## RECORDS SHOWN
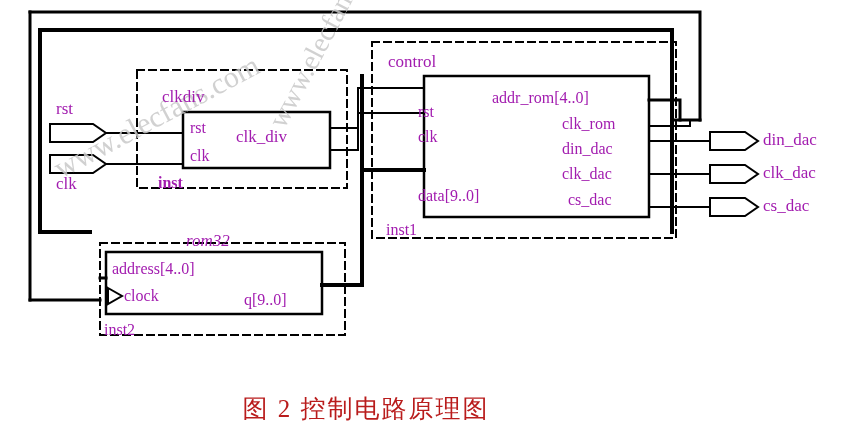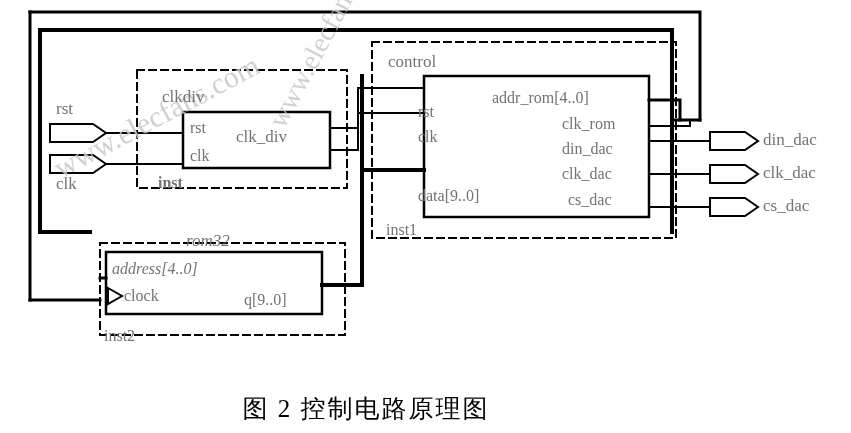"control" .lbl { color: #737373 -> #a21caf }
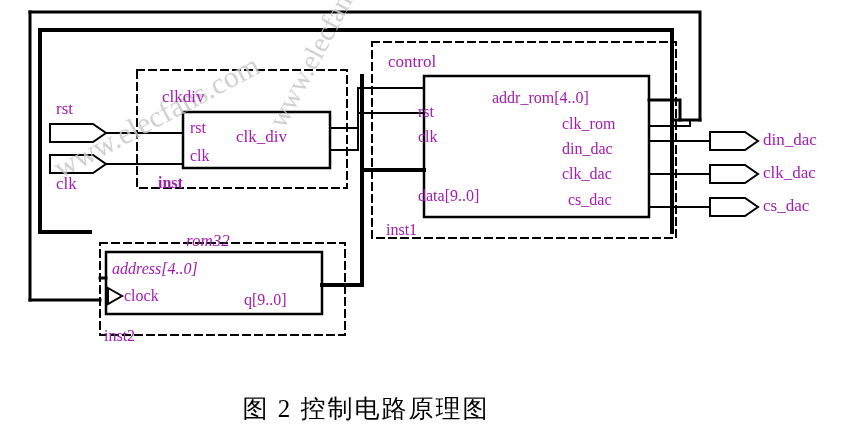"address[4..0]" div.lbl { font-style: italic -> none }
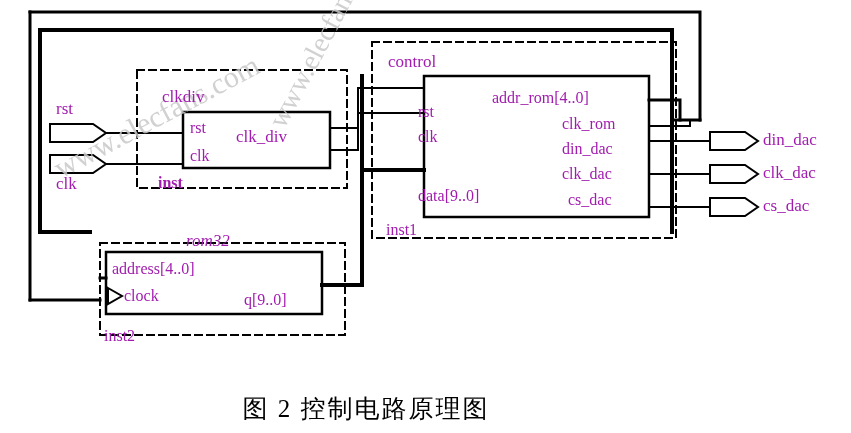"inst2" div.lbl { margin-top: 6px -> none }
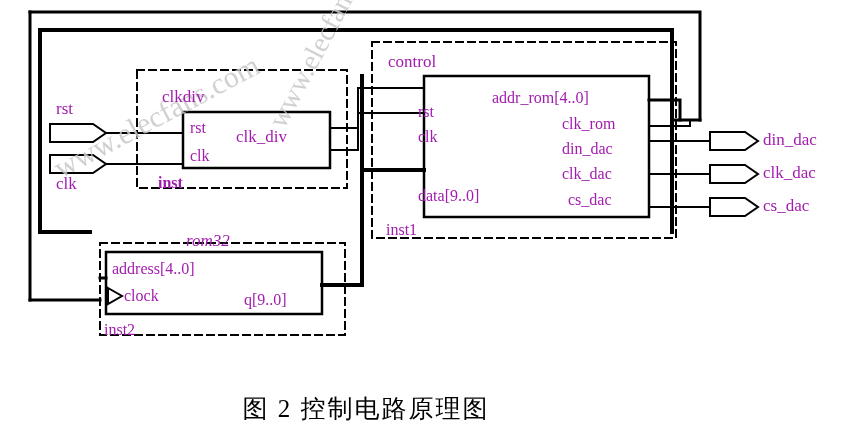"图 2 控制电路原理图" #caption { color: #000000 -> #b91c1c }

==

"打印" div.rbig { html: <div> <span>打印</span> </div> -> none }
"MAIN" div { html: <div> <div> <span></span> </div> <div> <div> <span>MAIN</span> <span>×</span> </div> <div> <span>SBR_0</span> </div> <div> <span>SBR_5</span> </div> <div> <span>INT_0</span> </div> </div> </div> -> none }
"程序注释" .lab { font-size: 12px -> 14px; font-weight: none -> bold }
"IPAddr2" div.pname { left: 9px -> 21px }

## GOAL OF THE EXERCISE
Respond with nothing but the number of lines in the data above that include the word "span".

## ANSWER BELOW
2